- **Exercise data**
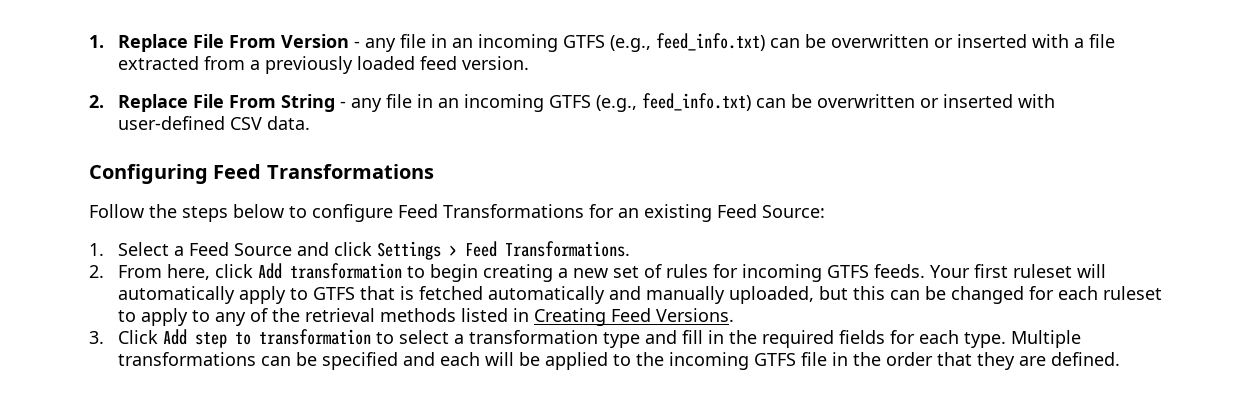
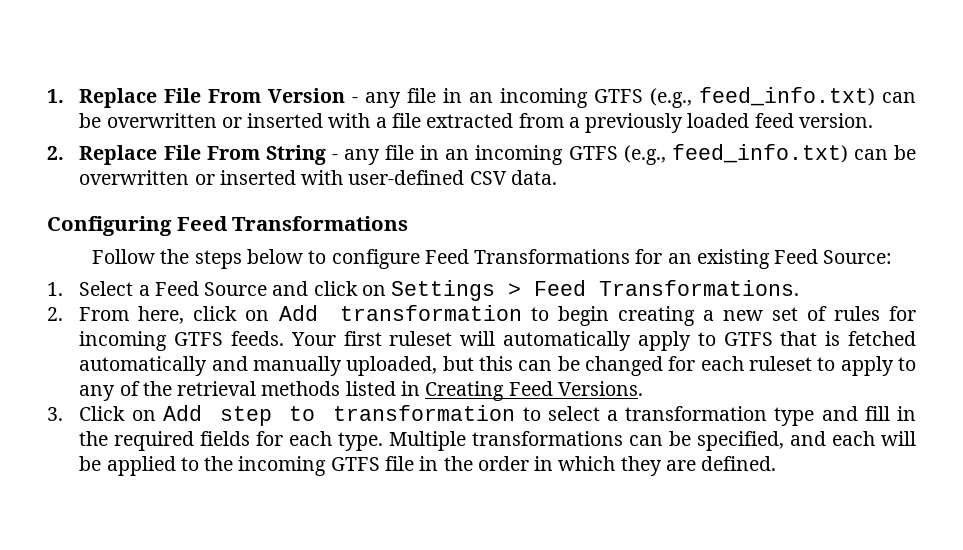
- 1. Select a Feed Source and click Settings > Feed Transformations.
+ 1. Select a Feed Source and click on Settings > Feed Transformations.
- 2. From here, click Add transformation to begin creating a new set of rules for incoming GTFS feeds.
+ 2. From here, click on Add transformation to begin creating a new set of rules for incoming GTFS feeds.
- 3. Click Add step to transformation to select a transformation type and fill in the required fields for each type.
+ 3. Click on Add step to transformation to select a transformation type and fill in the required fields for each type.
- Multiple transformations can be specified and each will be applied to the incoming GTFS file in the order that they are defined.
+ Multiple transformations can be specified, and each will be applied to the incoming GTFS file in the order in which they are defined.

- **Task to complete**
For each record above, write it out exactly and omit any picture.

- **Problem solution**
- 1. Select a Feed Source and click Settings > Feed Transformations.
+ 1. Select a Feed Source and click on Settings > Feed Transformations.
- 2. From here, click Add transformation to begin creating a new set of rules for incoming GTFS feeds.
+ 2. From here, click on Add transformation to begin creating a new set of rules for incoming GTFS feeds.
- 3. Click Add step to transformation to select a transformation type and fill in the required fields for each type.
+ 3. Click on Add step to transformation to select a transformation type and fill in the required fields for each type.
- Multiple transformations can be specified and each will be applied to the incoming GTFS file in the order that they are defined.
+ Multiple transformations can be specified, and each will be applied to the incoming GTFS file in the order in which they are defined.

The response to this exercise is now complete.